Kato handed it to her. “Satie,” he said.
“Satie.” She smiled and nodded again. Kato went to the piano and he played. It wasn’t like the last time he had played, when no one could believe that such a talent had been in the room among them without anyone knowing it. It was nothing like Roxane singing, where it seemed that everyone’s heart would have to wait until she had finished before it could beat again. The Satie was only music. They could hear its beauty without being paralyzed by it. The men were able to read their books or look out the window while Kato played. Roxane continued to leaf through the scores, though every now and then she stopped and closed her eyes. Only Mr. Hosokawa and the priest completely understood the importance of the music. Every note was distinct. It was the measurement of the time which had gotten away from them. It was the interpretation of their lives in the very moment they were being lived.
There was one other person there who understood the music, but she was not a guest. Standing in the hallway, looking around the corner to the living room, was Carmen, and Carmen, though she did not have the words for it, understood everything perfectly. This was the happiest time of her life and it was because of the music. When she was a child dreaming on her pallet at night, she never dreamed of pleasures like these. None of her family, left behind in the mountains, could have understood that there was a house made of bricks and sealed glass windows that was never too hot or too cold.

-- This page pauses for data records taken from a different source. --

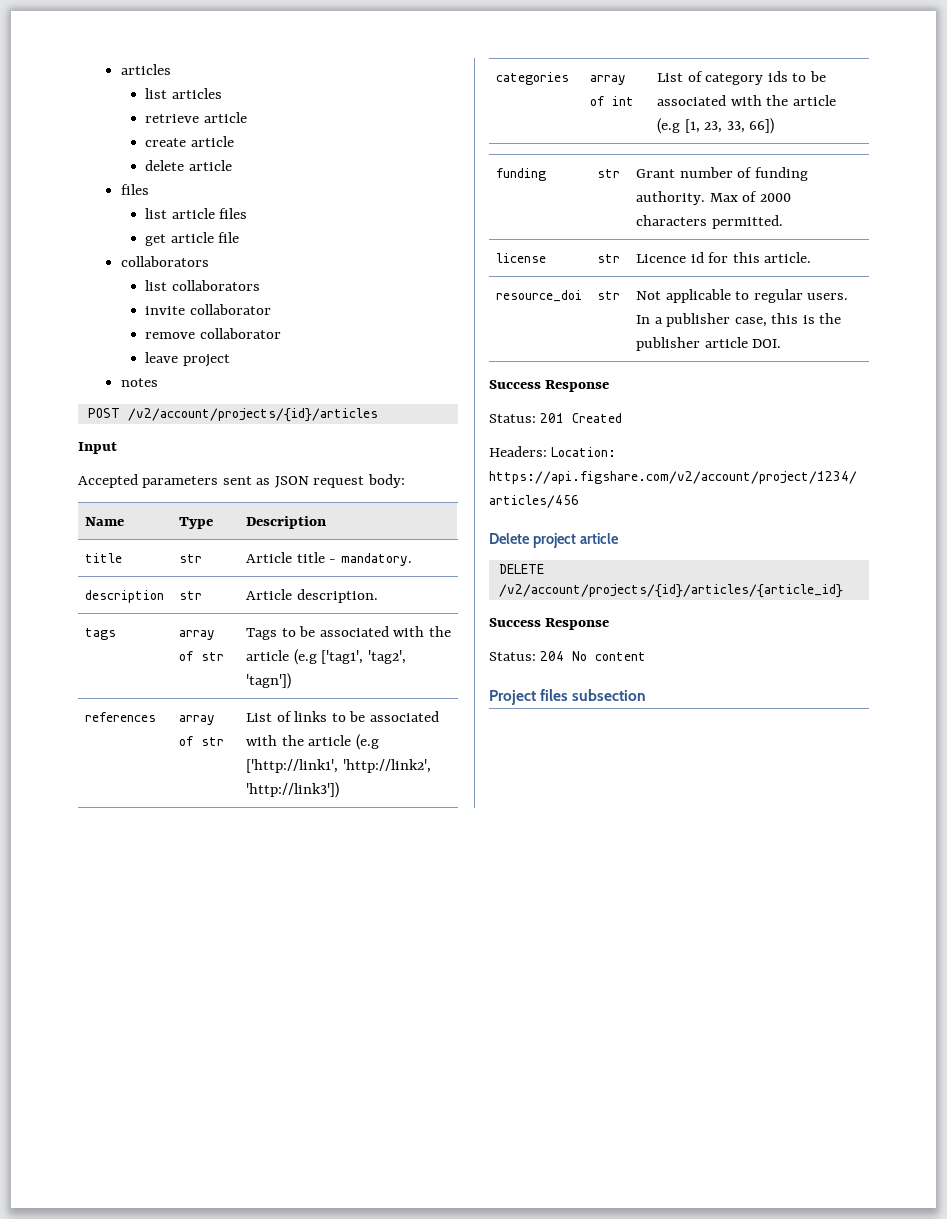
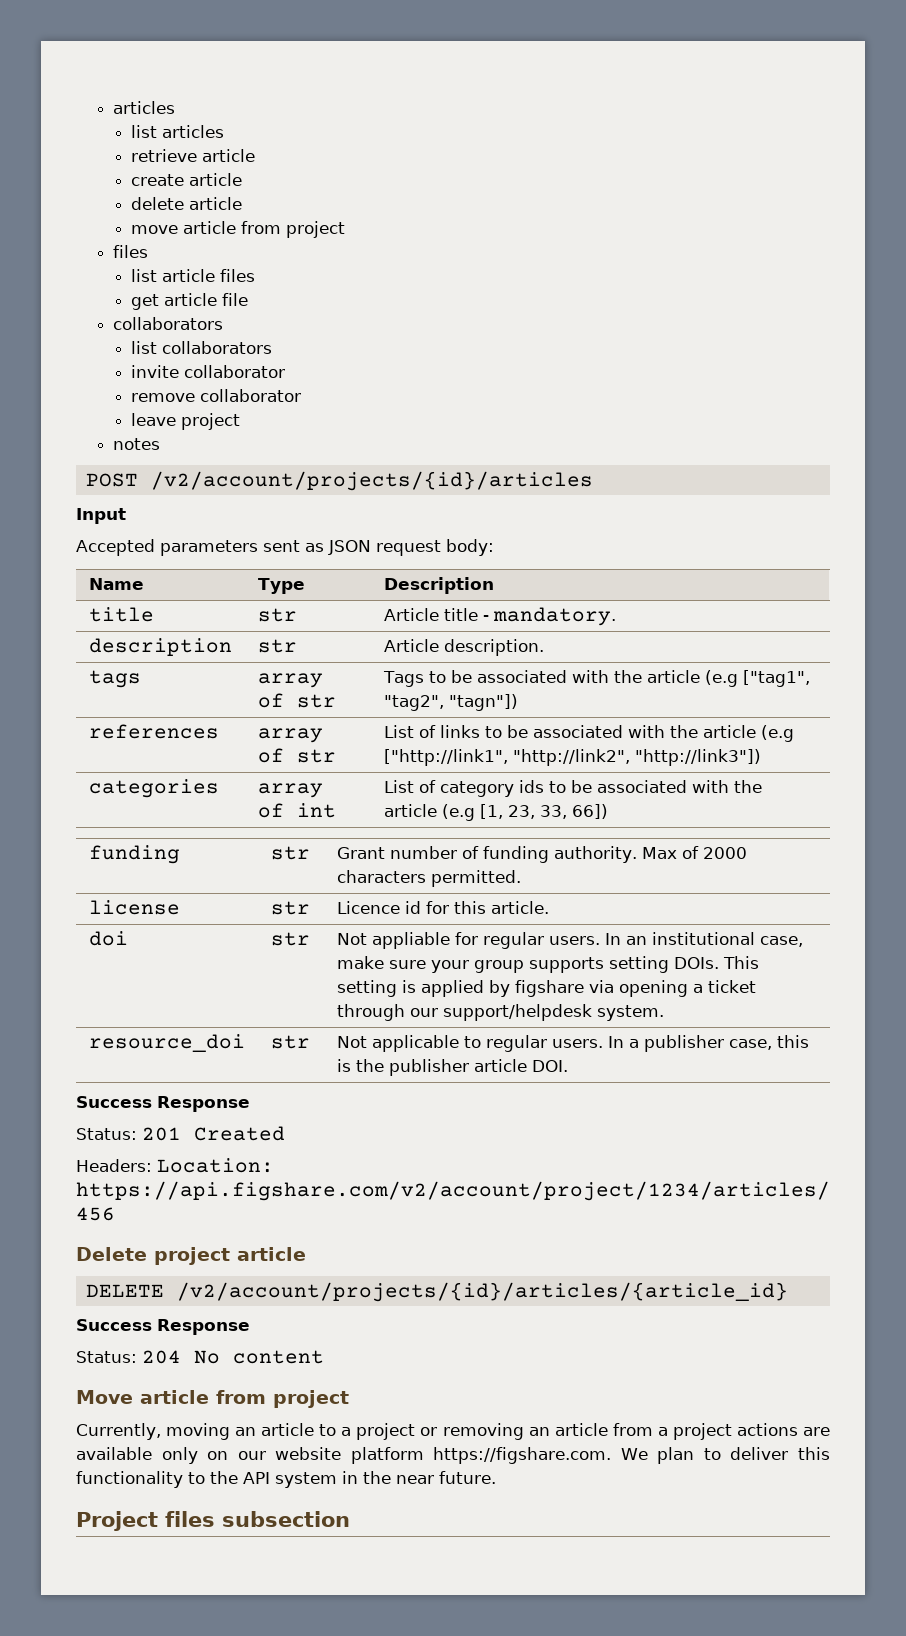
+ move article from project
- tags | array of str | Tags to be associated with the article (e.g ['tag1', 'tag2', 'tagn'])
+ tags | array of str | Tags to be associated with the article (e.g ["tag1", "tag2", "tagn"])
- references | array of str | List of links to be associated with the article (e.g ['http://link1', 'http://link2', 'http://link3'])
+ references | array of str | List of links to be associated with the article (e.g ["http://link1", "http://link2", "http://link3"])
+ doi | str | Not appliable for regular users. In an institutional case, make sure your group supports setting DOIs. This setting is applied by figshare via opening a ticket through our support/helpdesk system.
+ Move article from project
+ Currently, moving an article to a project or removing an article from a project actions are available only on our website platform https://figshare.com. We plan to deliver this functionality to the API system in the near future.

She could not have believed that somewhere in the world there was a vast expanse of carpet embroidered to look like a meadow of flowers, or that ceilings came tipped in gold, or that there could be pale marble women who stood on either side of a fireplace and balanced the mantelpiece on their heads. And that would have been enough, the music and the paintings and the garden which she patrolled with her rifle, but in addition there was food that came every day, so much food that some was always wasted no matter how hard they tried to eat it all. There were deep white bathtubs with an endless supply of hot water pouring out of the curved silver spigots. There were stacks of soft white towels and pillows and blankets trimmed in satin and so much space inside that you could wander off and no one would know where you had gone. Yes, the Generals wanted something better for the people, but weren’t they the people? Would it be the worst thing in the world if nothing happened at all, if they all stayed together in this generous house? Carmen prayed hard. She prayed while standing near the priest in hopes it would give her request extra credibility. What she prayed for was nothing. She prayed that God would look on them and see the beauty of their existence and leave them alone.